D. Use AWS CodePipeline to invoke the CodeBuild job, create CloudFormation change sets for each of the application stacks, and pause for a manual approval step. After approval, run the CloudFormation change sets and start the AWS CodeDeploy deployment.
E. Use AWS CodePipeline to invoke the CodeBuild job, create CloudFormation change sets for each of the application stacks, and pause for a manual approval step. After approval, start the AWS CodeDeploy deployment.

Q59. A development team wants to use AWS CloudFormation stacks to deploy an application. However, the developer IAM role does not have the required permissions to provision the resources that are specified in the AWS CloudFormation template. A DevOps engineer needs to implement a solution that allows the developers to deploy the stacks. The solution must follow the principle of least privilege. Which solution will meet these requirements?

A. Create an IAM policy that allows the developers to provision the required resources. Attach the policy to the developer IAM role.
B. Create an IAM policy that allows full access to AWS CloudFormation. Attach the policy to the developer IAM role.
C. Create an AWS CloudFormation service role that has the required permissions. Grant the developer IAM role a cloudformation:* action. Use the new service role during stack deployments.
D. Create an AWS CloudFormation service role that has the required permissions. Grant the developer IAM role the iam:PassRole permission. Use the new service role during stack deployments.

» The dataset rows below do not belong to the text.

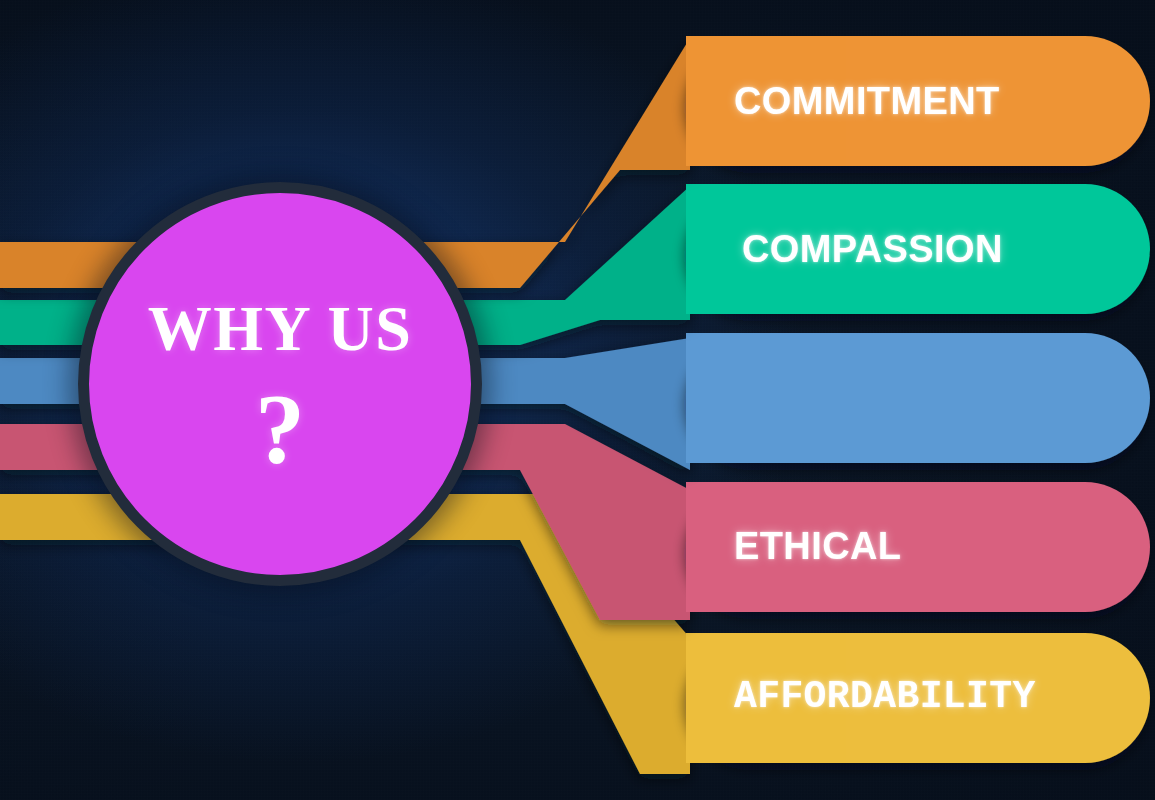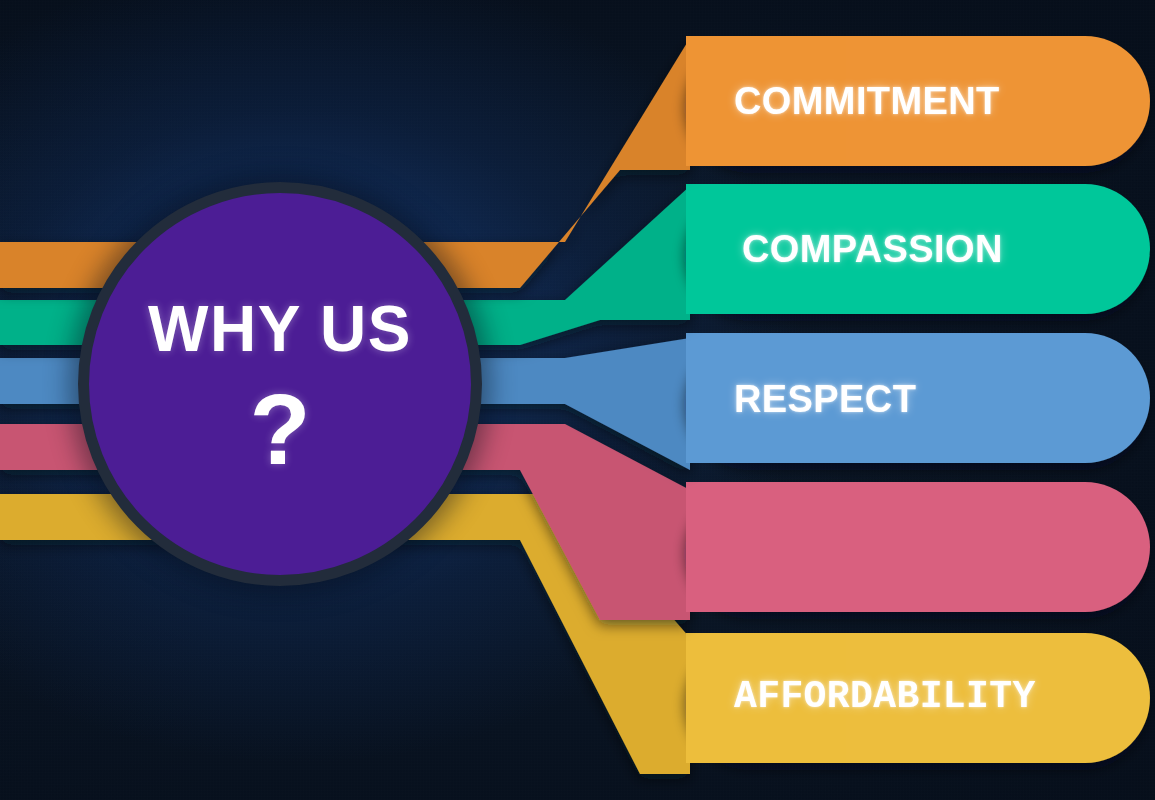"WHY US" div.hub { background: #4c1d95 -> #d946ef; font-family: none -> Liberation Serif, serif }
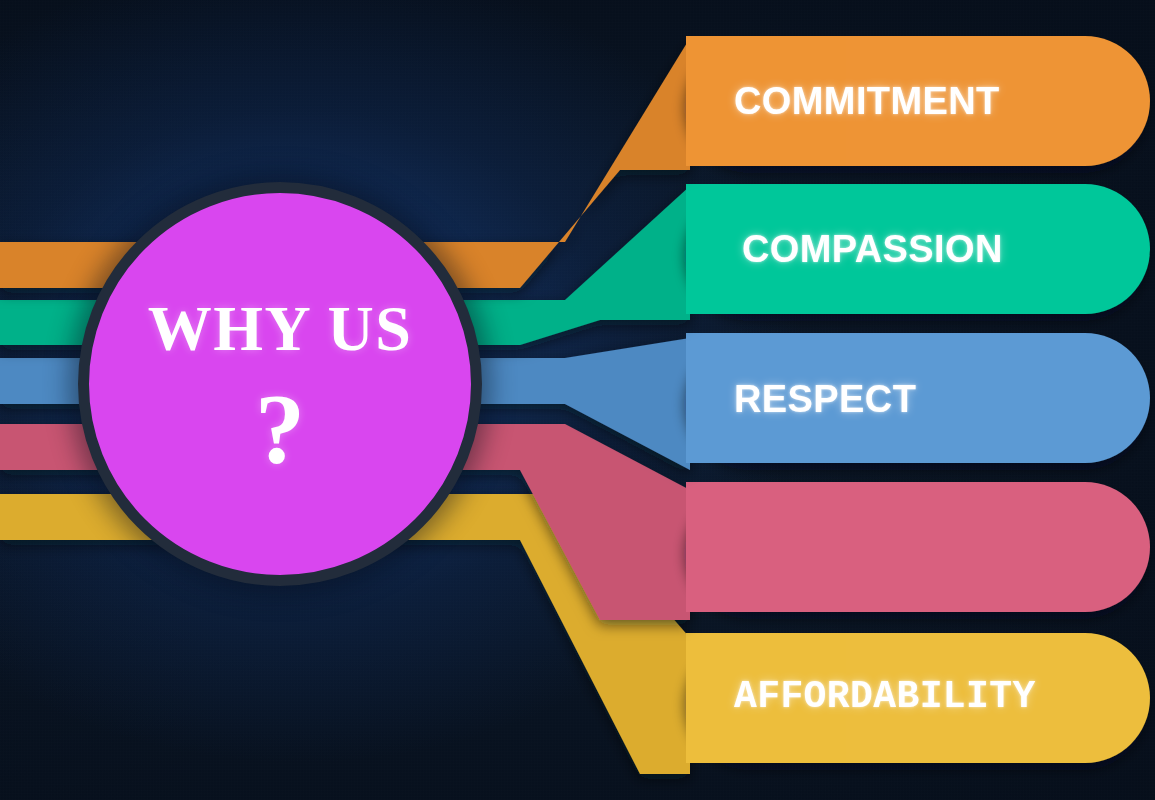"RESPECT" div.pill-label { html: <div>RESPECT</div> -> none }
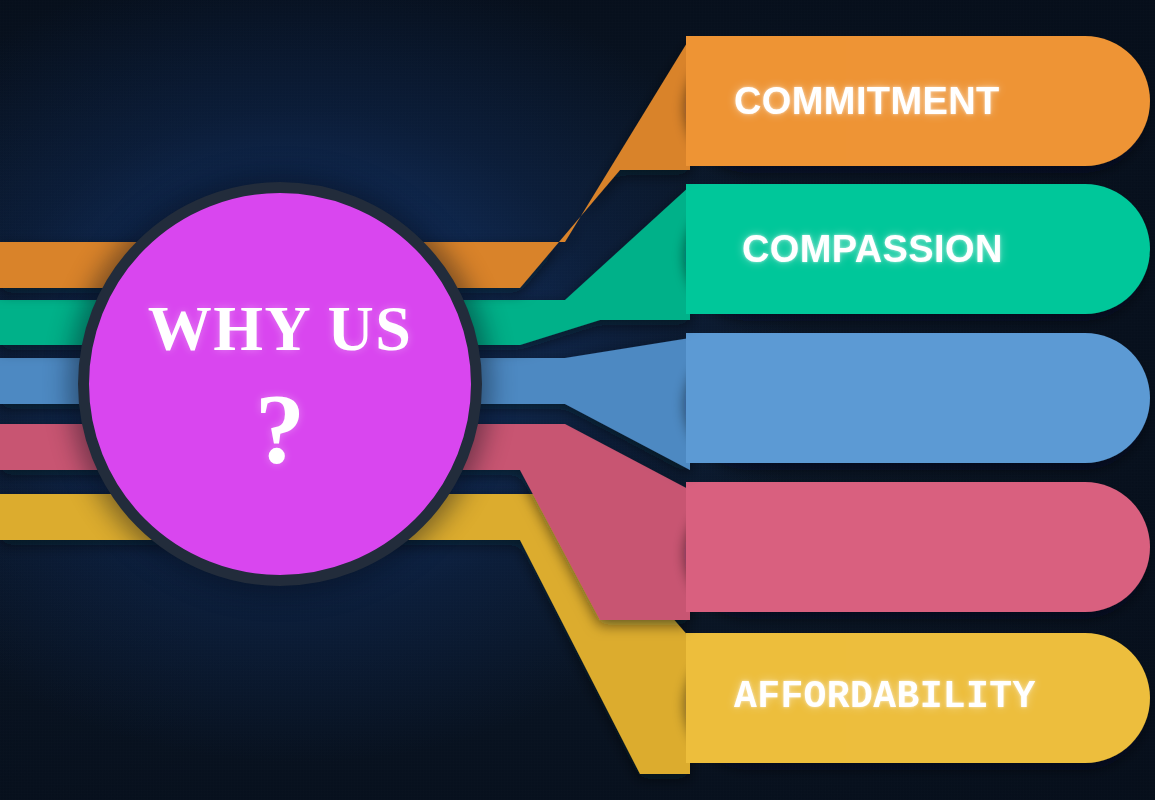"ETHICAL" div.pill-label { html: none -> <div>ETHICAL</div> }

Q62. A production account has a requirement that any Amazon EC2 instance that has been logged in to manually must be terminated within 24 hours. All applications in the production account are using Auto Scaling groups with the Amazon CloudWatch Logs agent configured. How can this process be automated?

A. Create a CloudWatch Logs subscription to an AWS Step Functions application. Configure an AWS Lambda function to add a tag to the EC2 instance that produced the login event and mark the instance to be decommissioned. Create an Amazon EventBridge rule to invoke a second Lambda function once a day that will terminate all instances with this tag.
B. Create an Amazon CloudWatch alarm that will be invoked by the login event. Send the notification to an Amazon Simple Notification Service (Amazon SNS) topic that the operations team is subscribed to, and have them terminate the EC2 instance within 24 hours.
C. Create an Amazon CloudWatch alarm that will be invoked by the login event. Configure the alarm to send to an Amazon Simple Queue Service (Amazon SQS) queue. Use a group of worker instances to process messages from the queue, which then schedules an Amazon EventBridge rule to be invoked.
D. Create a CloudWatch Logs subscription to an AWS Lambda function. Configure the function to add a tag to the EC2 instance that produced the login event and mark the instance to be decommissioned. Create an Amazon EventBridge rule to invoke a daily Lambda function that terminates all instances with this tag.